Biomax : une nouvelle centrale de chauffage 100% bois dans la métropole

Publiée le 21 février 2020

Elle entrera en service fin mars et permettra d’alimenter jusqu’à 20 000 ménages en chauffage et 10 000 en électricité.

La nouvelle unité métropolitaine de chaleur 100% bois Biomax permettra d’alimenter jusqu’à 20 000 ménages en chauffage et 10 000 en électricité.

Aménagé sur la Presqu’île de Grenoble, ce nouvel équipement utilisera des technologies de pointe en matière d’efficacité énergétique. Elles permettront de renforcer la part d’énergies renouvelables et locales alimentant le réseau de chauffage urbain (ambition 100 % en 2033) et d’améliorer la qualité de l’air en réduisant le recours aux énergies fossiles encore sollicitées lors des pics de consommations.

Biomax contribuera ainsi à satisfaire les objectifs de la Métropole à l’horizon 2030 : réduire de 22% la consommation énergétique du territoire, de 30% la consommation d’énergies fossiles tout en augmentant de 35% la production locale d’énergies renouvelables et de récupération.

Produire en même temps de la chaleur et de l'électricité

Particularité, cette nouvelle centrale produira, en même temps, de la chaleur et de l’électricité, permettant à la fois une rentabilité économique et écologique : c’est ce que l’on appelle “la cogénération”, un procédé qui consiste dans la production, dans le même temps, d’électricité et d’énergie thermique, au sein d’une même installation et à partir d’une même énergie entrante, en l’occurrence du bois.

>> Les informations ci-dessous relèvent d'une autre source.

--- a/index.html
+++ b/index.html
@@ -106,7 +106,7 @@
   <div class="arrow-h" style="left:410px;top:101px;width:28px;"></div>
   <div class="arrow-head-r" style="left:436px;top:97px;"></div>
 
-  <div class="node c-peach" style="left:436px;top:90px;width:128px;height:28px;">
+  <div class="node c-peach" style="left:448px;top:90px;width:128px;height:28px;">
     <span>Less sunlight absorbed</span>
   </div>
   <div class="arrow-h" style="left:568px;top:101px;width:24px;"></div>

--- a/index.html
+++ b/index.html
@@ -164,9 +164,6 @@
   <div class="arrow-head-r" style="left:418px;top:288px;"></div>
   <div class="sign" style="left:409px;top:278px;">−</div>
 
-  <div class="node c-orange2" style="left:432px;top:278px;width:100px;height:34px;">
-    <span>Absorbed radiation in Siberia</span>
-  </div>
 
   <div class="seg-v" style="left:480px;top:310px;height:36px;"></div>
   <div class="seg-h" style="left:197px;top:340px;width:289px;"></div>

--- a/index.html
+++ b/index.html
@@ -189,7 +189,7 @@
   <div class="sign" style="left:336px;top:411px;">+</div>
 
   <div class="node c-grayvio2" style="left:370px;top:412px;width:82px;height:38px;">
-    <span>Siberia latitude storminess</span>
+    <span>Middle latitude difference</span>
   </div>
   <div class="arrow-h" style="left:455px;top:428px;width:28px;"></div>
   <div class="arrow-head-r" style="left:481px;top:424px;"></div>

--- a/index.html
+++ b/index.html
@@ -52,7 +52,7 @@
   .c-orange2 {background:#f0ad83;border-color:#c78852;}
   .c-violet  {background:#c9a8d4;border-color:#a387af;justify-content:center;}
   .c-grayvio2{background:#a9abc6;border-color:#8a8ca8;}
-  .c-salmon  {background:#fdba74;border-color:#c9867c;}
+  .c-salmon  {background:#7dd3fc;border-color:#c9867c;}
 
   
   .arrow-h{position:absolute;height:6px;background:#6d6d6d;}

La chaleur produite sera distribuée dans le réseau de chauffage urbain pour chauffer jusqu’à 20 000 équivalents logements. Quant à l’électricité produite, elle sera distribuée pour partie à près de 10 000 équivalents-logements, le reste servant à répondre à la consommation propre de la centrale.

Une capacité de stockage thermique inégalée en France

La capacité de stocker l’énergie constitue un atout essentiel pour optimiser les énergies renouvelables et de récupération : Biomax produira de l’énergie renouvelable en période creuse, la stockera et pourra ensuite la restituer lors des pics de consommation de début et fin de journée.

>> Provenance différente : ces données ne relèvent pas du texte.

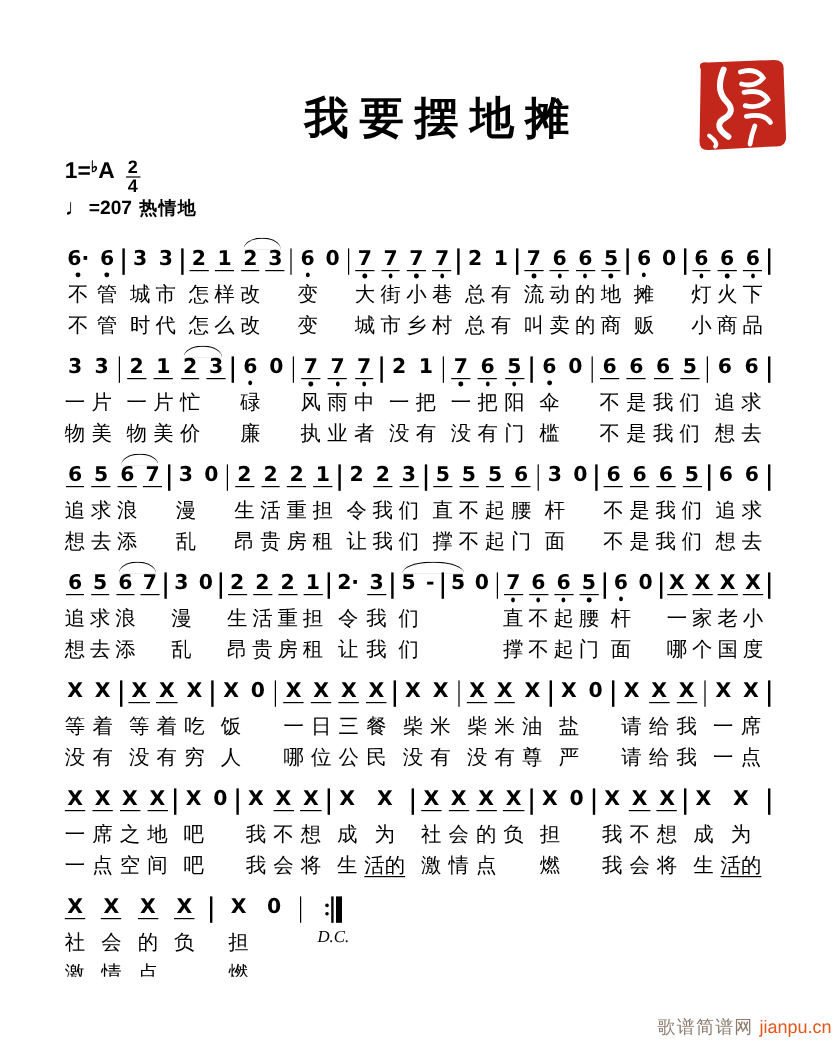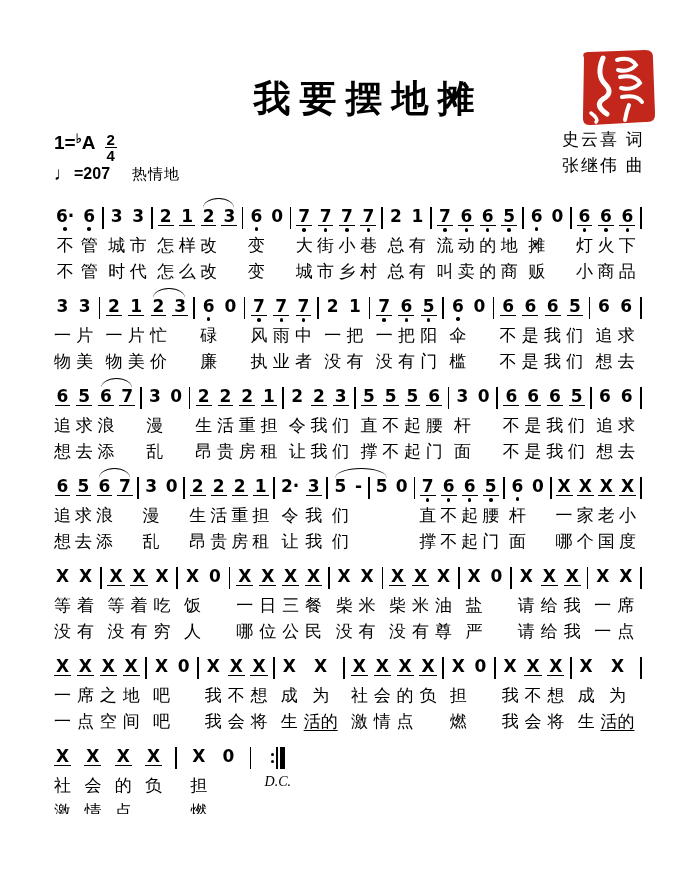--- a/index.html
+++ b/index.html
@@ -67,10 +67,6 @@
     <path d="M14,66 Q22,72 19,75" stroke="#fff" stroke-width="3.5" fill="none" stroke-linecap="round"></path>
   </svg>
 
-  <div class="credits">
-    <div>史云喜 词</div>
-    <div>张继伟 曲</div>
-  </div>
 
   <div class="keyblock">
     <div class="keyline1">

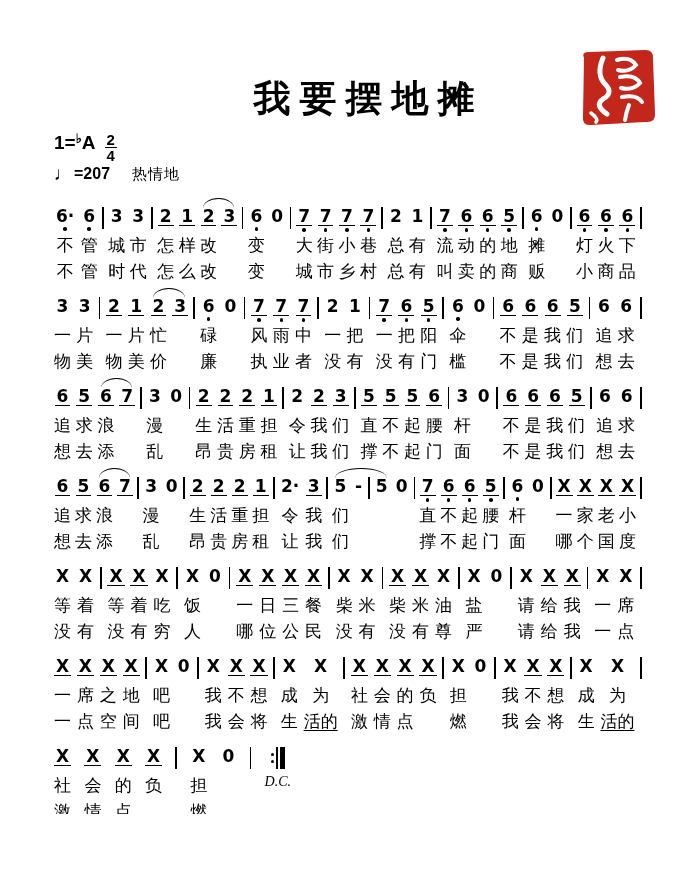--- a/index.html
+++ b/index.html
@@ -23,7 +23,7 @@
   .frac .den{padding-top:1px;}
   .keyline2{font-size:16px;margin-top:3px;display:flex;align-items:center;line-height:18px;}
   .qnote{font-size:19px;margin-right:1px;}
-  .expr{font-weight:normal;font-size:15px;margin-left:22px;letter-spacing:1px;}
+  .expr{font-weight:bold;font-size:15px;margin-left:6px;letter-spacing:1px;}
   .score{position:absolute;left:54px;top:196px;width:592px;}
   .system{height:89px;margin-bottom:1px;}
   .tokens{position:relative;display:flex;justify-content:space-between;align-items:flex-start;width:588px;}

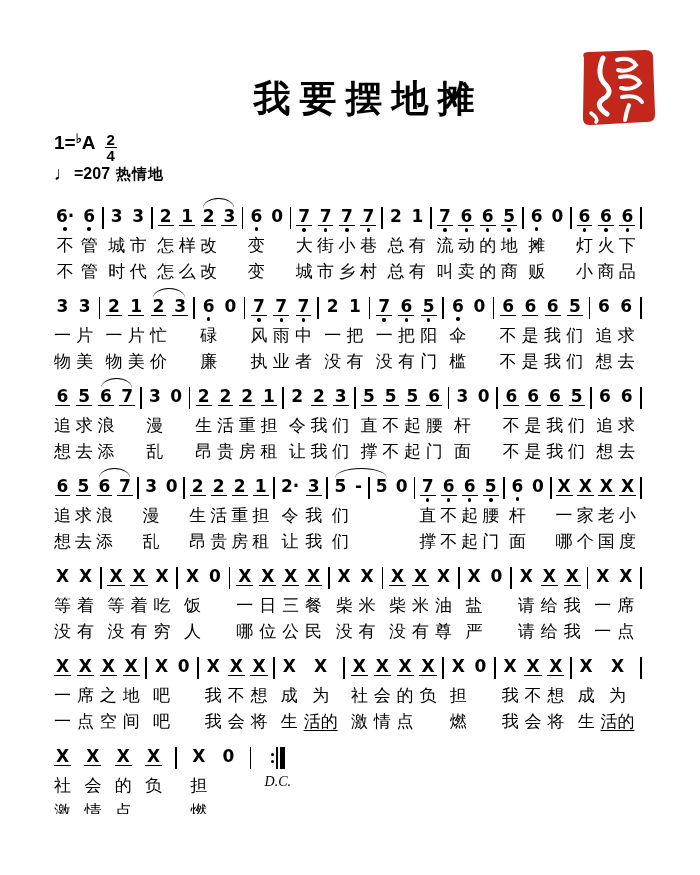--- a/index.html
+++ b/index.html
@@ -1380,6 +1380,9 @@
       </div>
     </div>
 
+  <div class="watermark">
+    <span class="wm-site">歌谱简谱网</span><span class="wm-url">jianpu.cn</span>
+  </div>
 
 </div>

Cette technologie permet d’éviter le recours à des centrales d’appoint (qui fonctionnent au fioul et au gaz) lorsque la demande devient trop forte. Un volume de 600 m3 d’eau surchauffée pourra ainsi être stocké pour lisser la production. Il s’agit du premier stockage à haute pression de grande capacité en France.

Une chaleur fatale valorisée pour sécher la biomasse

Biomax utilisera l’énergie fatale (énergie perdue au cours d’un procédé ou de l’utilisation d’un produit (chaleur qui s’échappe d’une ampoule électrique, d’un procédé industriel, exploitation des eaux usées, des déchets…) pour sécher le bois avant qu’il soit brûler. Cette technique, qui évite de rejeter inutilement de l’air chaud dans l’atmosphère, permet d’atteindre des rendements thermiques et électriques exceptionnels, à hauteur de 92%. À titre de comparaison, les centrales thermiques classiques ont un rendement énergétique de moins de 50% et les centrales à gaz à cycle combiné ont un rendement énergétique de 55%.

Du bois local issu de forêts durables

Pour produire de la chaleur, Biomax brûle du bois, conditionné sous formes de « plaquettes forestières » à haut rendement énergétique. La totalité de ce bois est local puisque la distance moyenne d’approvisionnement est de 52 kilomètres autour de Grenoble (100 kilomètres maximum, dans des forêts durablement gérées, c’est-à-dire des forêts bénéficiant par exemple des certifications PEFC, FSC…

Biomax contribuera au dynamisme de l’économie iséroise du bois, une filière qui compte 2 700 entreprises et 6900 salariés selon l’Interprofession du bois, Créabois. Le bois est par ailleurs une énergie quasiment neutre en émission de CO2 car il rejette, lors de sa combustion, le CO2 qu’il a capté pendant sa croissance.

Un traitement des fumées très strict

La production d’énergie est soumise à des normes très strictes. Les sites de production sont ainsi équipés des systèmes de traitement des fumées les plus performants, avec une qualité des rejets mesurée en continu et contrôlée par la Direction Régionale de l’Environnement, de l’Aménagement et du Logement (DREAL). La chaudière de Biomax 100 % bois fonctionnera en-dessous des seuils d’émissions de poussières, de dioxyde de soufre, d’oxyde d’azote et de monoxyde de carbone fixés par arrêté ministériel.

Au-dessus des cheminées, la vapeur d’eau qui se condensera rendra les fumées blanches, un signe de faibles émissions et d’excellente performance énergétique.